Pearson nodded impatiently. These were preliminaries for him. I could see he believed me — as I didn’t believe him. What he wanted was to talk to me, to pretend I was a serious journalist, while searching out my real business in Cairo. And he had to have a good reason for broaching the subject of Edwards with me at all, one that would give the impression that he was interested in Edwards and myself purely from the professional point of view — as journalists who might be on to a good story: he had to cover what I was sure now was his real interest in the whole matter — that he believed Henry was running in the Philby stakes, that he’d used Yunis in some way to get into Egypt, and that I’d been sent out from London to stop him before he went over to Moscow. He’d never really bought the idea that Henry was a Fleet Street man, or that I was even a serious freelance. Pearson had made a reasonable job of the bluff, but he’d left a loophole, intentionally no doubt, knowing I’d go for it, which I shouldn’t have done; it was just his cockiness.
“You must have known who was on that flight with Yunis then. If you had his profession and nationality — your contact could hardly have overlooked the name.”
Pearson belted his shot wildly to the pavilion, smiling. The game was over, the others had tipped the post We walked back after them slowly.
“Now I’m telling you something,” he said.
“Why not? What’s the mystery?”
“You don’t know yourself?”
“Of course not. Was it Edwards?”
“Yes. It was. That was the name on the passport”
“Why the elaborate front then?”
“I couldn’t put it directly, you’d have shied away. I had to get you to ask the questions. You’re looking for Edwards too, aren’t you? We could probably help each other.”
“We probably couldn’t, Mr. Pearson. I doubt that very much.” And I left it at that.
Pearson had got his sights on Edwards all right: Edwards, out of the hole and on the run, in the light for a moment before disappearing again. They’d missed it all with Philby in Beirut and they weren’t going to miss it with Edwards in Cairo. It was the same thing all over again. But was it? It was just possible that Henry had become involved with Yunis somehow, on a job which had gone wrong, and had been picked up with him by Egyptian Intelligence — by Colonel Hamdy, the other man in Pearson’s crossword.

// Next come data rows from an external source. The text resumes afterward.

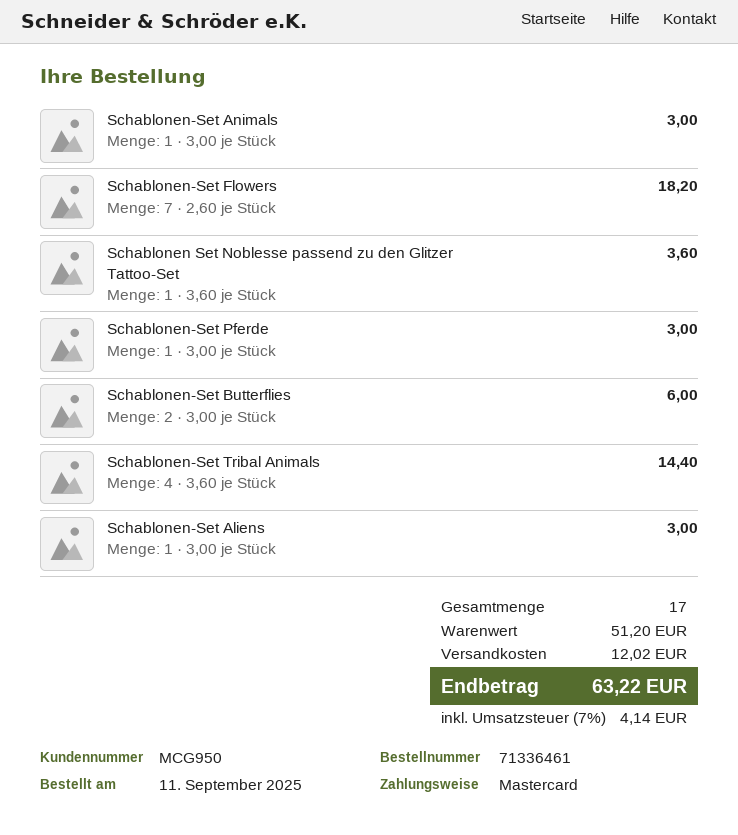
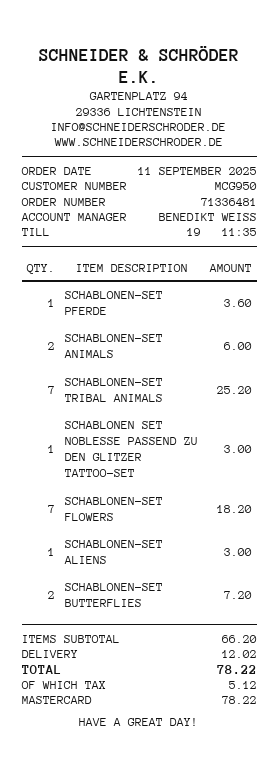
order number: 71336461 -> 71336481
Schablonen-Set Animals: 1 for 3.00 -> 2 for 6.00
Schablonen Set Noblesse passend zu den Glitzer Tattoo-Set: 1 for 3.60 -> 1 for 3.00
Schablonen-Set Pferde: 1 for 3.00 -> 1 for 3.60
Schablonen-Set Butterflies: 2 for 6.00 -> 2 for 7.20
Schablonen-Set Tribal Animals: 4 for 14.40 -> 7 for 25.20
subtotal: 51.20 -> 66.20
tax: 4.14 -> 5.12
total: 63.22 -> 78.22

Either way he was somewhere in the city. I knew that now and I’d no doubt that Pearson would try and make me pay for the information. He wouldn’t have given it to me unless he had been confident I had got something for him in return.
Pearson had a hunch, his network about the city had given him a lucky break, and he was going to play it for all it was worth. At this distance I couldn’t read him the Official Secrets Act or slap a D notice on him. There wasn’t enough to go on. It was a question now of who would find Edwards first; probably Pearson would. It seemed he was several steps ahead in the chase and he was also in the best sort of position to use me. All he had to do was have one of his Egyptian contacts keep an eye on me — not a difficult exercise in Cairo where every shoeshine boy, kiosk vendor and porter were keeping their eyes on somebody — for somebody else’s money.
After the croquet we all walked down the back drive, round past the Omar Khayyam Hotel and along the corniche to Morsy’s apartment It was in an old turn of the century building on the third storey. At the back there was a balcony that looked on to the Club’s cricket pitch while the main entrance on Gezira Street faced out over the river: a long narrow apartment with the usual pseudo second Empire furniture caked in gilt, cracked family portraits, heavy carpets and very few windows. It must have been awfully dark in the daytime.